_What to do_
Using the data that follows, give again word for word the lines between the one holding "font-size: 28px ->" and the one holding "text: May ->", inclusive. Omit the pictures.
===== Supplied records
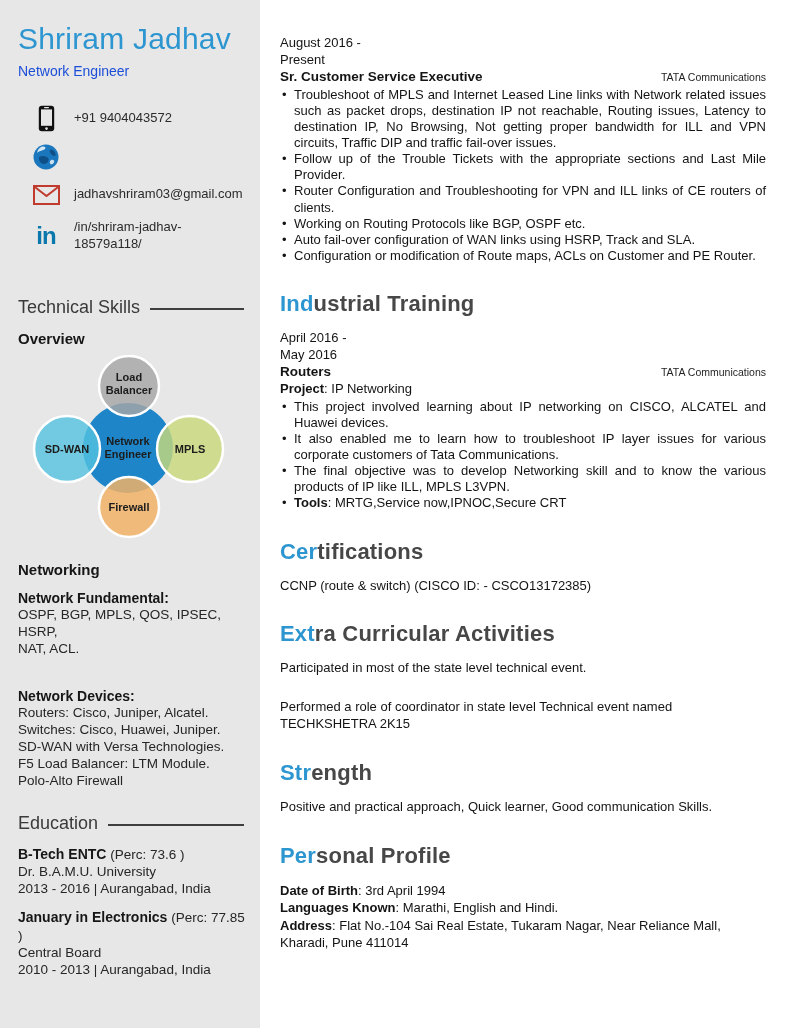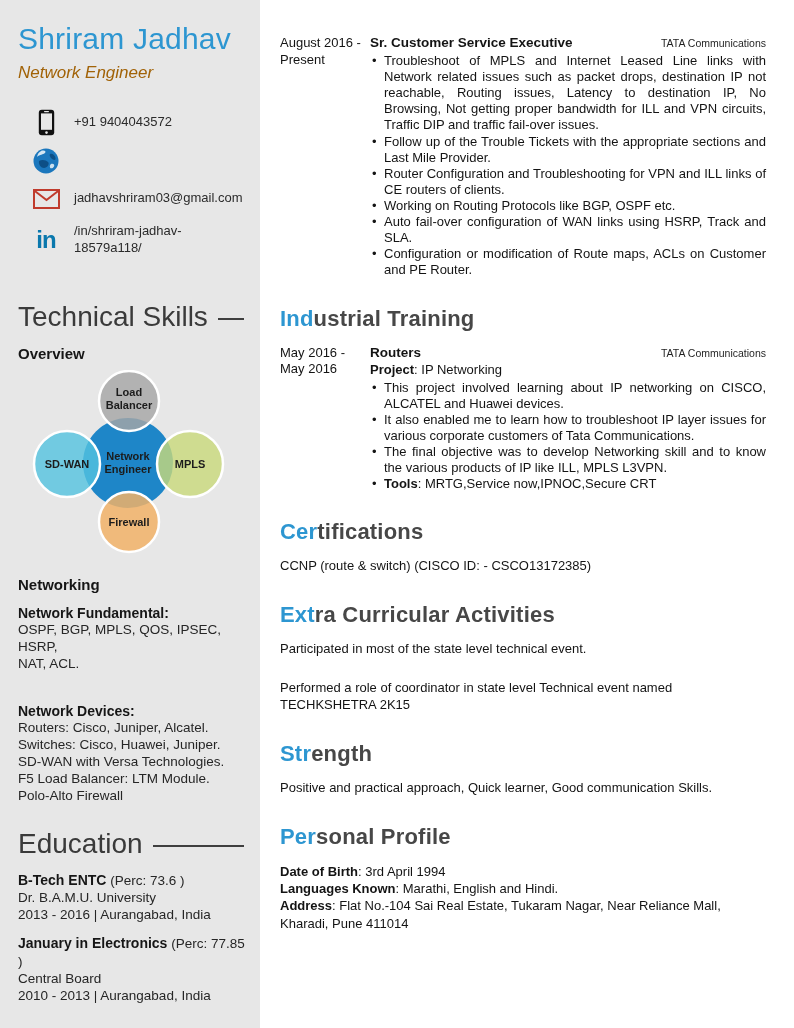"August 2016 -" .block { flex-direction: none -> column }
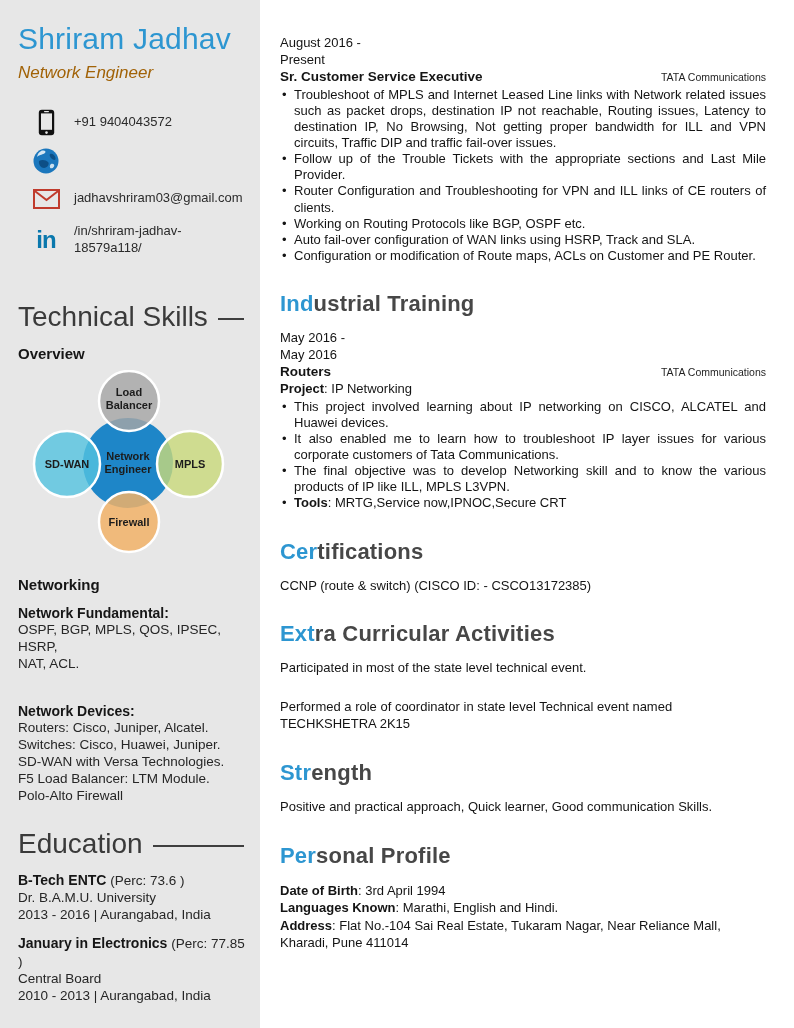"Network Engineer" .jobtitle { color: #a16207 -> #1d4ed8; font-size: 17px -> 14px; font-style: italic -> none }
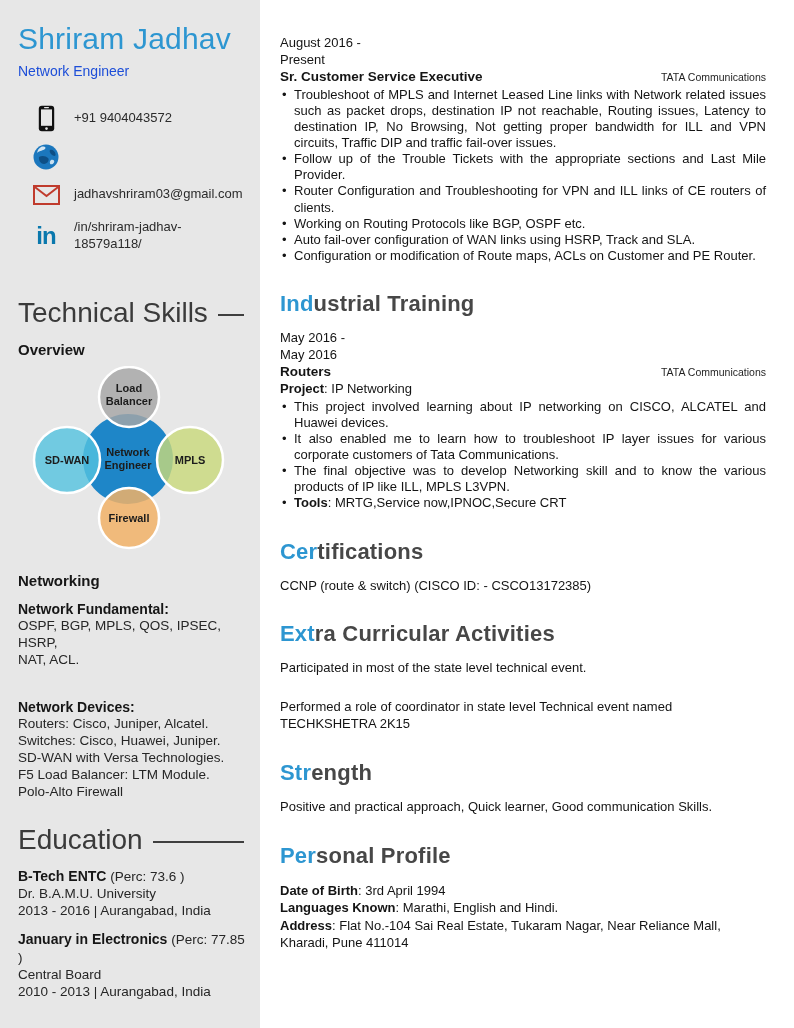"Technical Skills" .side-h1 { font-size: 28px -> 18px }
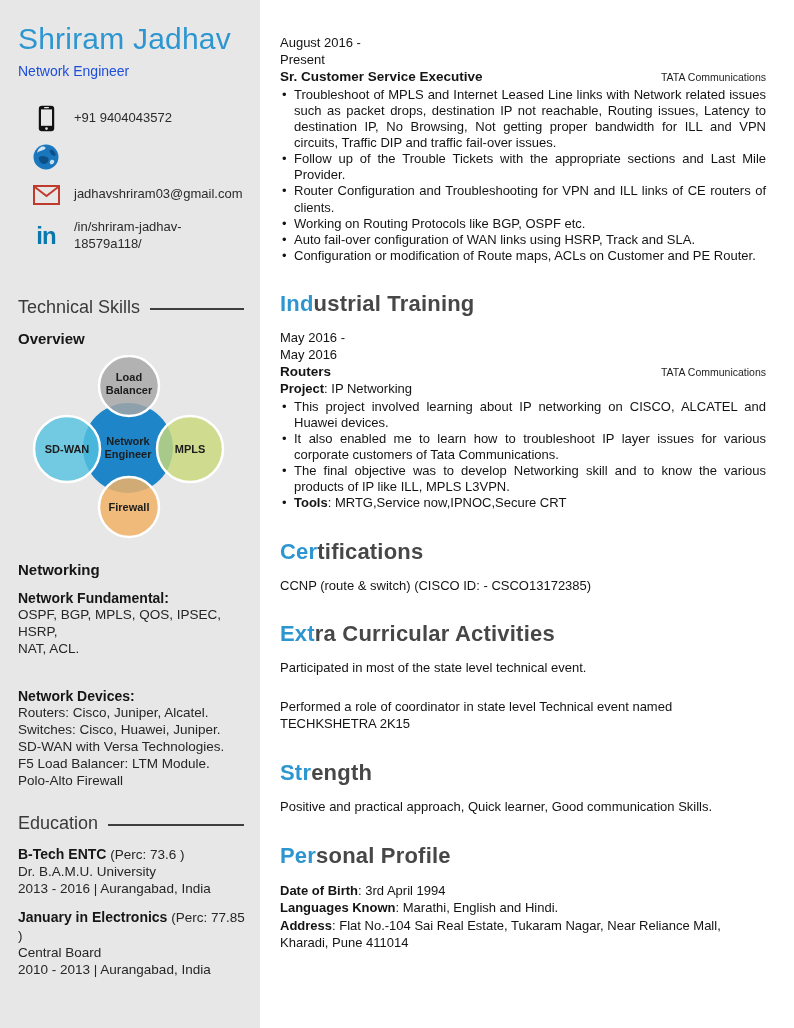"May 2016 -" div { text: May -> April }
==========
===== Supplied records
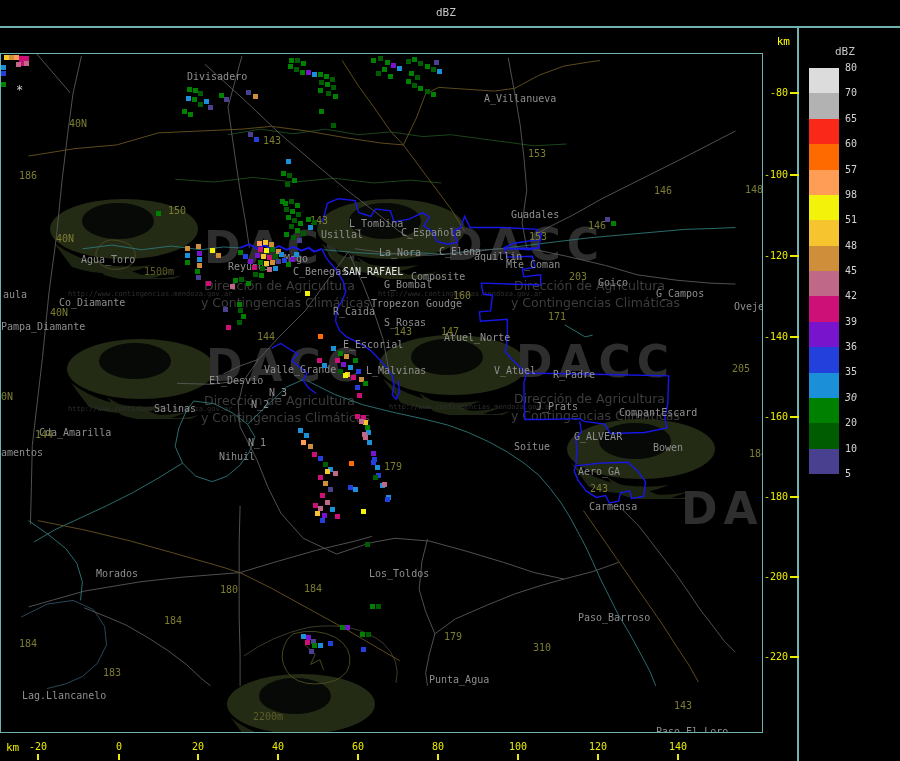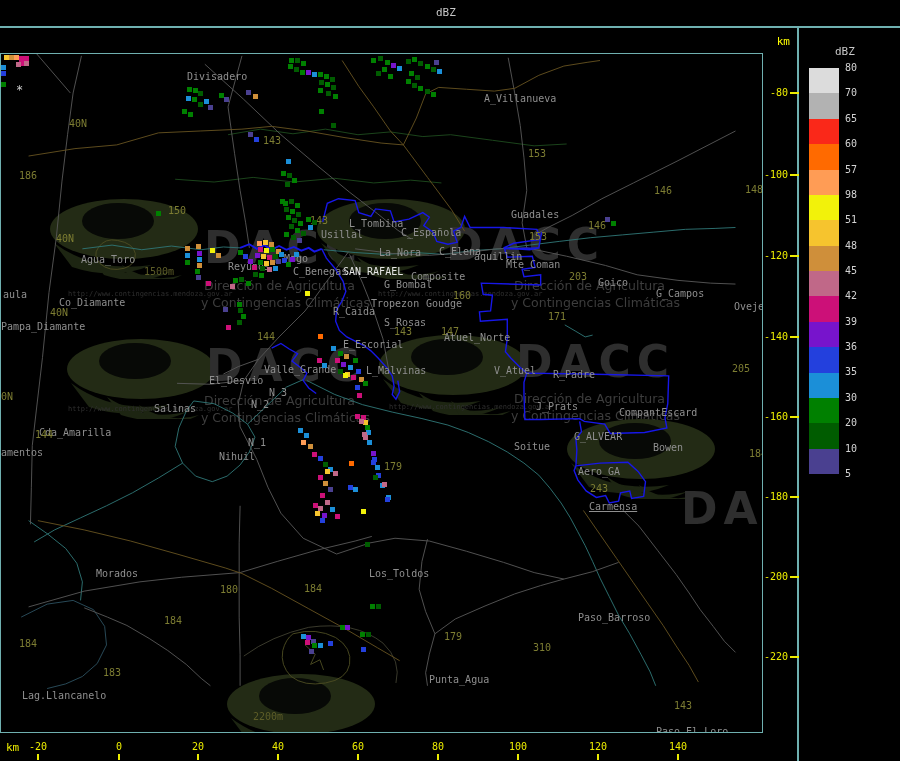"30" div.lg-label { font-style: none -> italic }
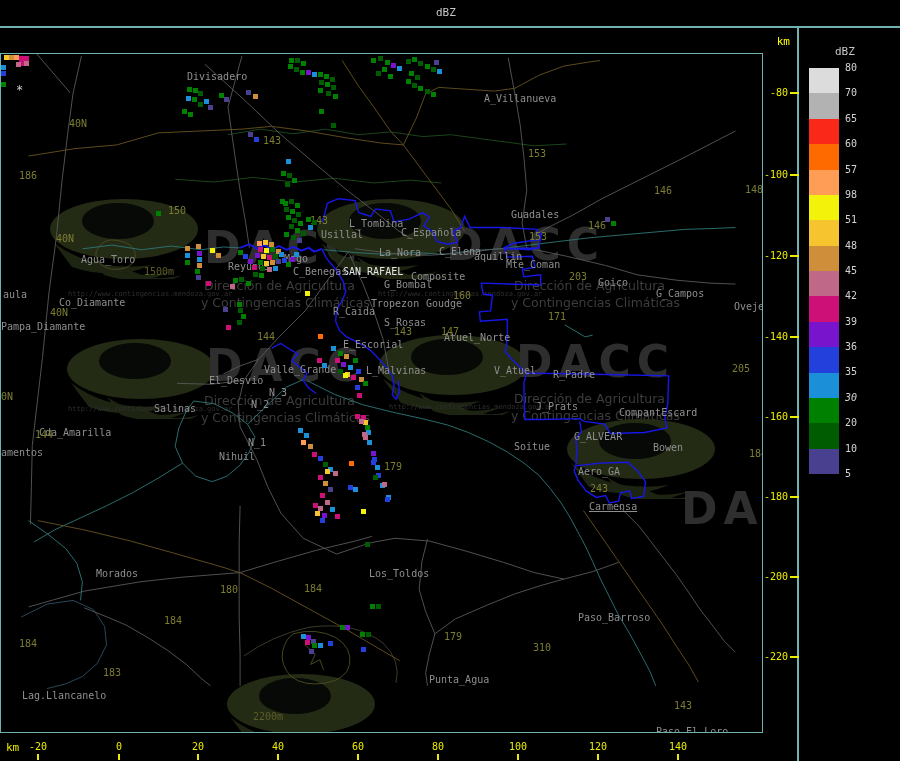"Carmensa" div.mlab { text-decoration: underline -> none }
==========
_Answer for this exercise_
"Technical Skills" .side-h1 { font-size: 28px -> 18px }
"May 2016 -" div { text: May -> April }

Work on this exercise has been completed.